### Hybrid parallelized multigrid with OpenMP, GPU acceleration, and MPI

Many problems in computational sciences require solving linear systems, in the form of $\mathbf A \mathbf x=\mathbf b$. Examples includes integrating an system of ordinary differential equations (ODEs) or solving partial differential equations (PDEs), image processing and analysis, etc. When the problems become large, direct methods, such as LU decomposition, become inefficient. This makes using an iterative method, such as multigrid, very appealing for solving a large linear system.
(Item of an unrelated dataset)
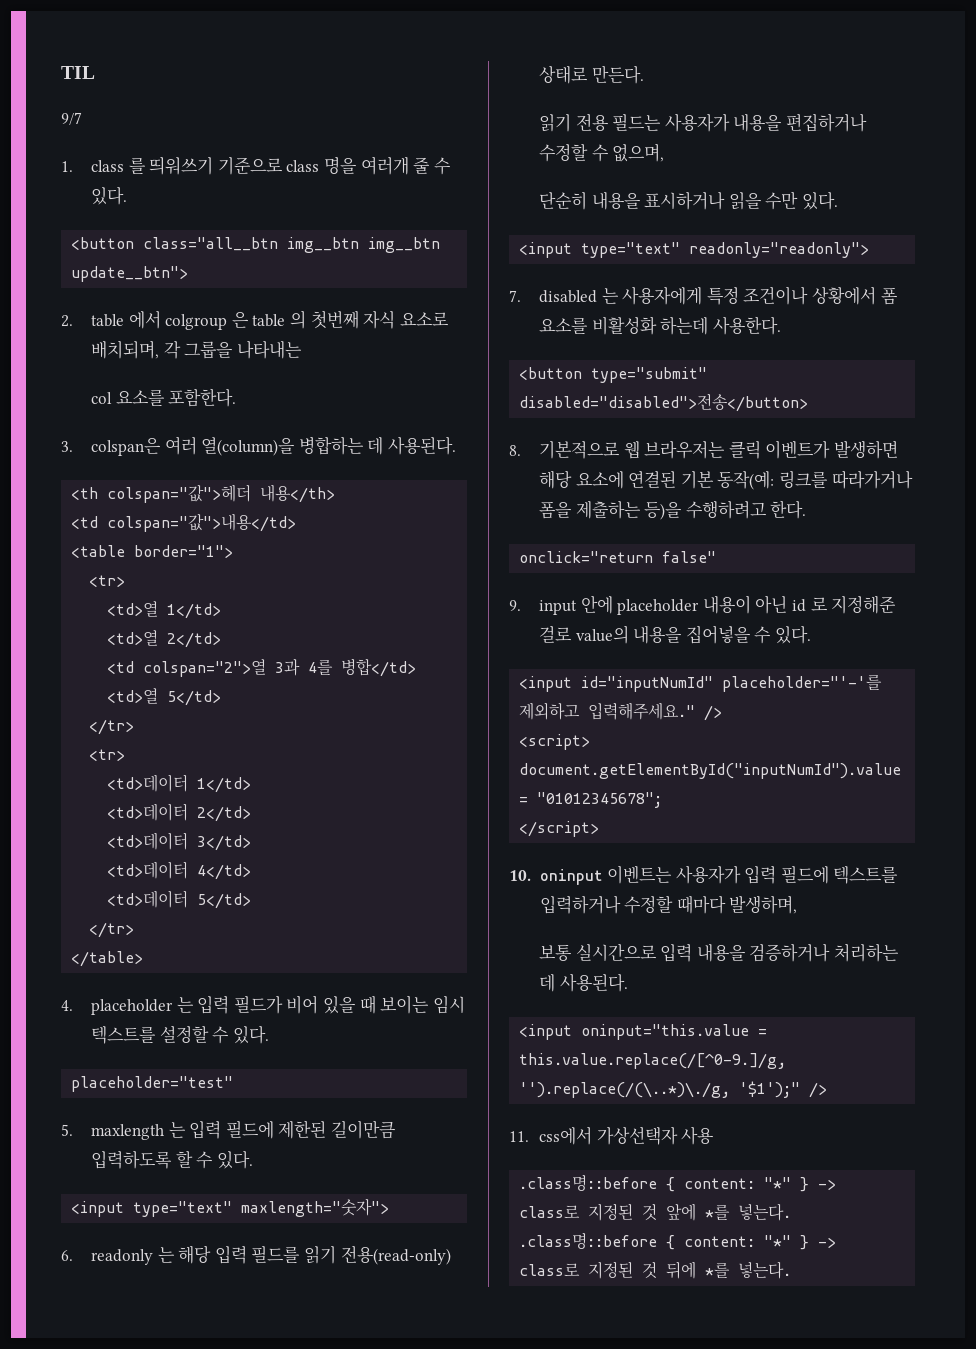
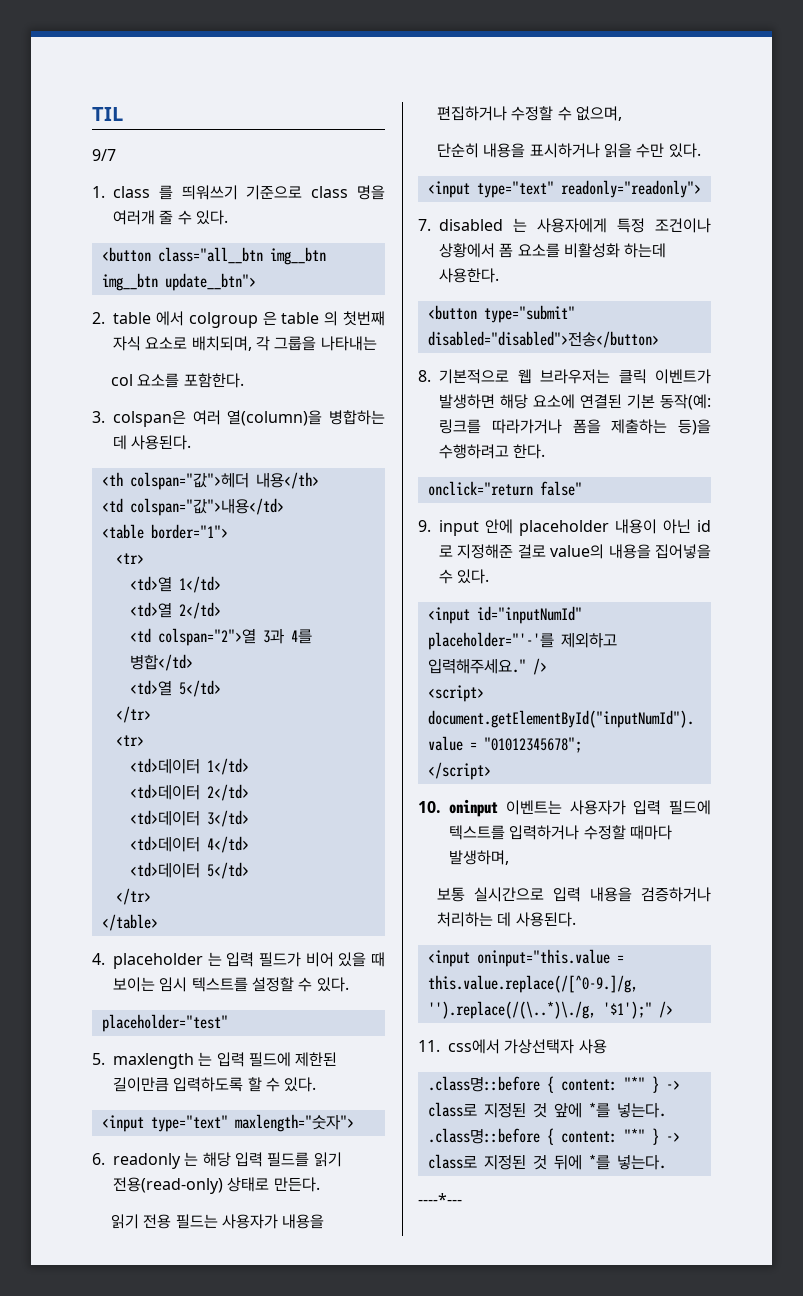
+ ----*---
In the following sections, I will describe briefly (1) some applications in my research area that call for multigrid; (2) how multigrid works in a nutshell; (3) designs of parallelism in the multigrid solver developed in our research group; (4) effects of adding OpenMP on the existing MPI implementation; (4) effects of adding GPU acceleration.  You could read the post sequentially, or use the following links to jump to any self-contained sections.

## Parallel design

In our research group, we are interested in building a fluid-structure interaction (FSI) problem solver for 3D problems. This leads to very large linear systems when we require high spatial resolution. We rely on our in-house multigrid solver for solving these large matrix equations. The multigrid algorithm has a $\mathcal{O}(n)$ time complexity, where $n$ is the number of unknowns.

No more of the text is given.